Goal of the exercise: Look for the string "tous" in the material below. Copy every line where you find it.
(Excerpted data begins)
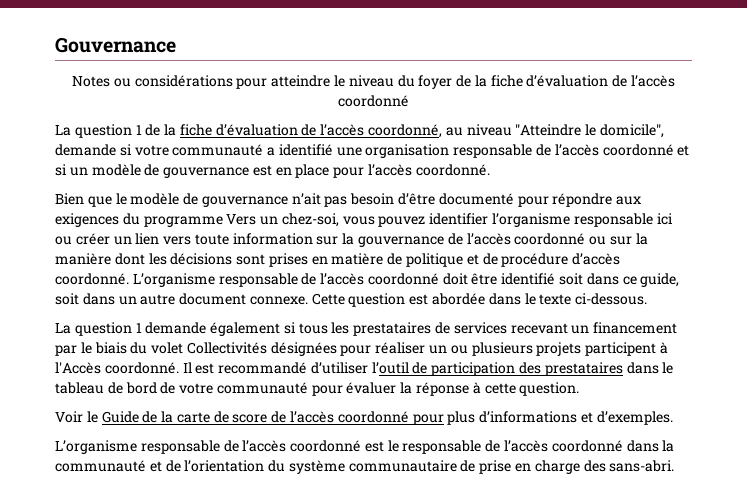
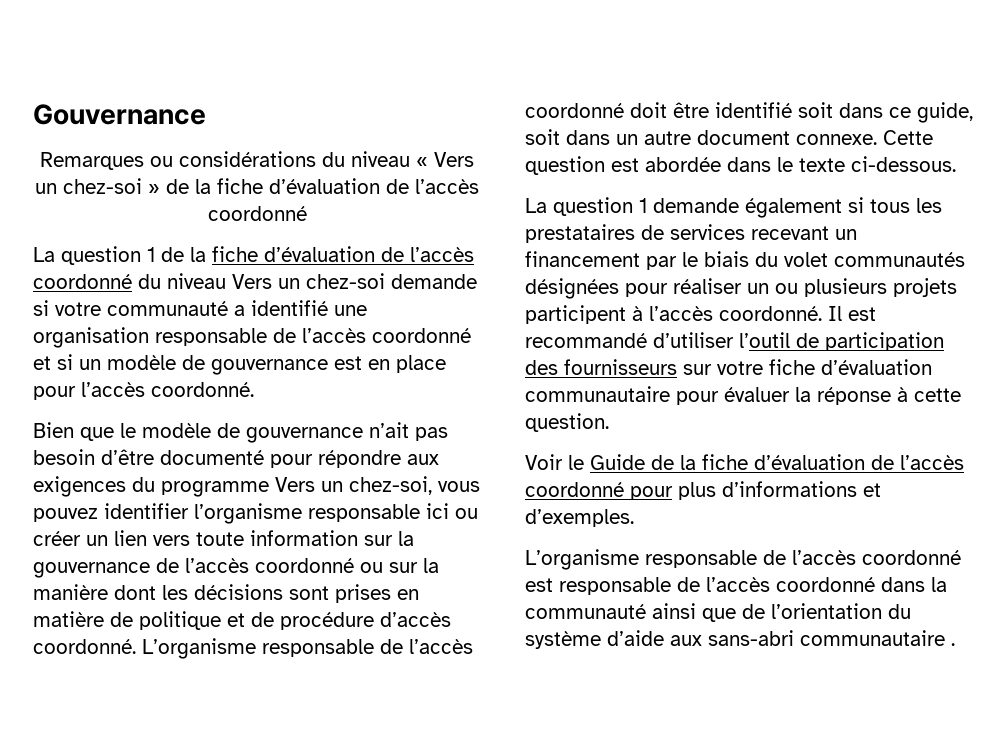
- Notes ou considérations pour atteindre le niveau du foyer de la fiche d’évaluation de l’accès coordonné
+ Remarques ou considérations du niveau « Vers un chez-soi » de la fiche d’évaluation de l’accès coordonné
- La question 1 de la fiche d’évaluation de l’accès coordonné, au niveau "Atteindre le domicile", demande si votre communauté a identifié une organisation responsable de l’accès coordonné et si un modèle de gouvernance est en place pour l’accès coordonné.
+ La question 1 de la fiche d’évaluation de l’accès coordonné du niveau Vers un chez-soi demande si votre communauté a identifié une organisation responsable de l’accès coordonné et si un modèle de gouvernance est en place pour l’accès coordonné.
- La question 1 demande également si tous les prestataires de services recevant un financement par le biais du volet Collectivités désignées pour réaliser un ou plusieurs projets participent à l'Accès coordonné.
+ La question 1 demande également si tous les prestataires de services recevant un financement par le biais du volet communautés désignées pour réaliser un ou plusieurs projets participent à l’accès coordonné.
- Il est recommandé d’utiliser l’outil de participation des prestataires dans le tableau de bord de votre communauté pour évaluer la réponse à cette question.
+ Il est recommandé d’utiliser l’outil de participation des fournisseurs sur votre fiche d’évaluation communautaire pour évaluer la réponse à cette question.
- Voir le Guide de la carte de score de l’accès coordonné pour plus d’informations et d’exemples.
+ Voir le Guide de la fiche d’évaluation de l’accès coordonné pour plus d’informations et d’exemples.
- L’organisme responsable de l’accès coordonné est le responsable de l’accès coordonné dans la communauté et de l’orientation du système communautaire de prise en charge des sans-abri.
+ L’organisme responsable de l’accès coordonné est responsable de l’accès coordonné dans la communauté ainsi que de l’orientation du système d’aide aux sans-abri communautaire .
(Excerpted data ends)
Written answer:
- La question 1 demande également si tous les prestataires de services recevant un financement par le biais du volet Collectivités désignées pour réaliser un ou plusieurs projets participent à l'Accès coordonné.
+ La question 1 demande également si tous les prestataires de services recevant un financement par le biais du volet communautés désignées pour réaliser un ou plusieurs projets participent à l’accès coordonné.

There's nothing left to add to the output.